§ WHAT TO DO: From the line containing "<p>- Protéinurie glomérulaire" through the last line of the data, both ends included, write out every line exactly; omit the pictures.

**** EXERCISE DATA ****

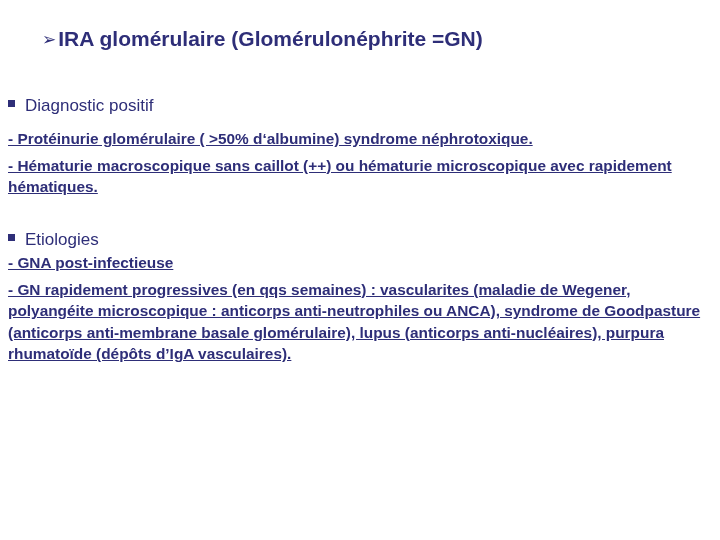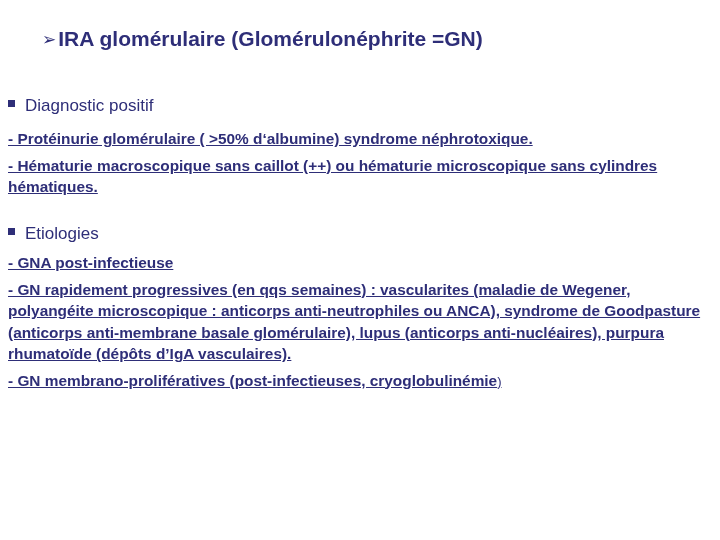--- a/index.html
+++ b/index.html
@@ -41,7 +41,7 @@
 
 <div class="para" style="top:128px;">
   <p>- Protéinurie glomérulaire ( &gt;50% d‘albumine) syndrome néphrotoxique.</p>
-  <p class="gap">- Hématurie macroscopique sans caillot (++) ou hématurie microscopique sans cylindres hématiques.</p>
+  <p class="gap">- Hématurie macroscopique sans caillot (++) ou hématurie microscopique avec rapidement hématiques.</p>
 </div>
 
 <div class="section-head" style="top:224px;">

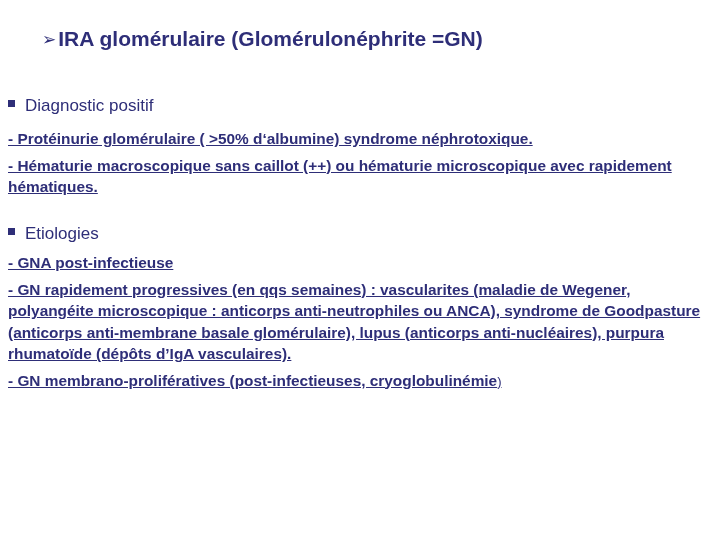--- a/index.html
+++ b/index.html
@@ -44,7 +44,7 @@
   <p class="gap">- Hématurie macroscopique sans caillot (++) ou hématurie microscopique avec rapidement hématiques.</p>
 </div>
 
-<div class="section-head" style="top:224px;">
+<div class="section-head" style="top:230px;">
   <span class="sq"></span><span>Etiologies</span>
 </div>
 

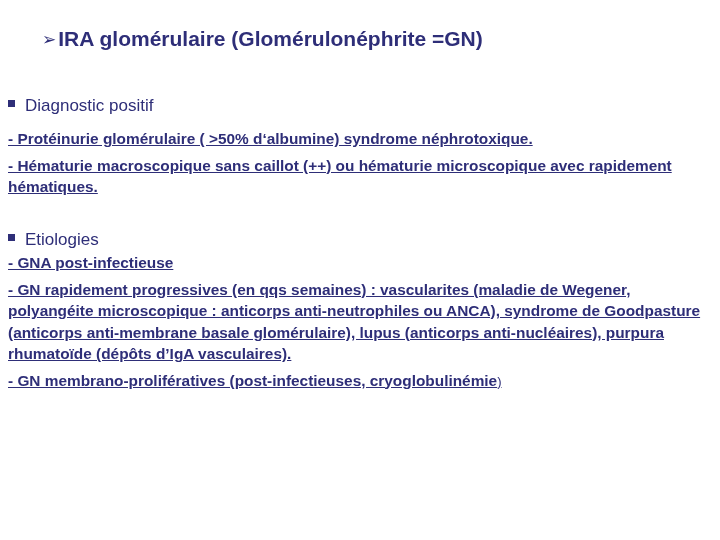--- a/index.html
+++ b/index.html
@@ -51,7 +51,6 @@
 <div class="para" style="top:252px;">
   <p>- GNA post-infectieuse</p>
   <p class="gap">- GN rapidement progressives (en qqs semaines) : vascularites (maladie de Wegener, polyangéite microscopique : anticorps anti-neutrophiles ou ANCA), syndrome de Goodpasture (anticorps anti-membrane basale glomérulaire), lupus (anticorps anti-nucléaires), purpura rhumatoïde (dépôts d’IgA vasculaires).</p>
-  <p class="gap"><span>- GN membrano-prolifératives (post-infectieuses, cryoglobulinémie</span><span class="small-paren">)</span></p>
 </div>
 
 </body></html>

****

§ REPLY:
   <p>- Protéinurie glomérulaire ( &gt;50% d‘albumine) syndrome néphrotoxique.</p>
-  <p class="gap">- Hématurie macroscopique sans caillot (++) ou hématurie microscopique sans cylindres hématiques.</p>
+  <p class="gap">- Hématurie macroscopique sans caillot (++) ou hématurie microscopique avec rapidement hématiques.</p>
 </div>
 
 <div class="section-head" style="top:224px;">

--- a/index.html
+++ b/index.html
@@ -44,7 +44,7 @@
   <p class="gap">- Hématurie macroscopique sans caillot (++) ou hématurie microscopique avec rapidement hématiques.</p>
 </div>
 
-<div class="section-head" style="top:224px;">
+<div class="section-head" style="top:230px;">
   <span class="sq"></span><span>Etiologies</span>
 </div>
 

--- a/index.html
+++ b/index.html
@@ -51,7 +51,6 @@
 <div class="para" style="top:252px;">
   <p>- GNA post-infectieuse</p>
   <p class="gap">- GN rapidement progressives (en qqs semaines) : vascularites (maladie de Wegener, polyangéite microscopique : anticorps anti-neutrophiles ou ANCA), syndrome de Goodpasture (anticorps anti-membrane basale glomérulaire), lupus (anticorps anti-nucléaires), purpura rhumatoïde (dépôts d’IgA vasculaires).</p>
-  <p class="gap"><span>- GN membrano-prolifératives (post-infectieuses, cryoglobulinémie</span><span class="small-paren">)</span></p>
 </div>
 
 </body></html>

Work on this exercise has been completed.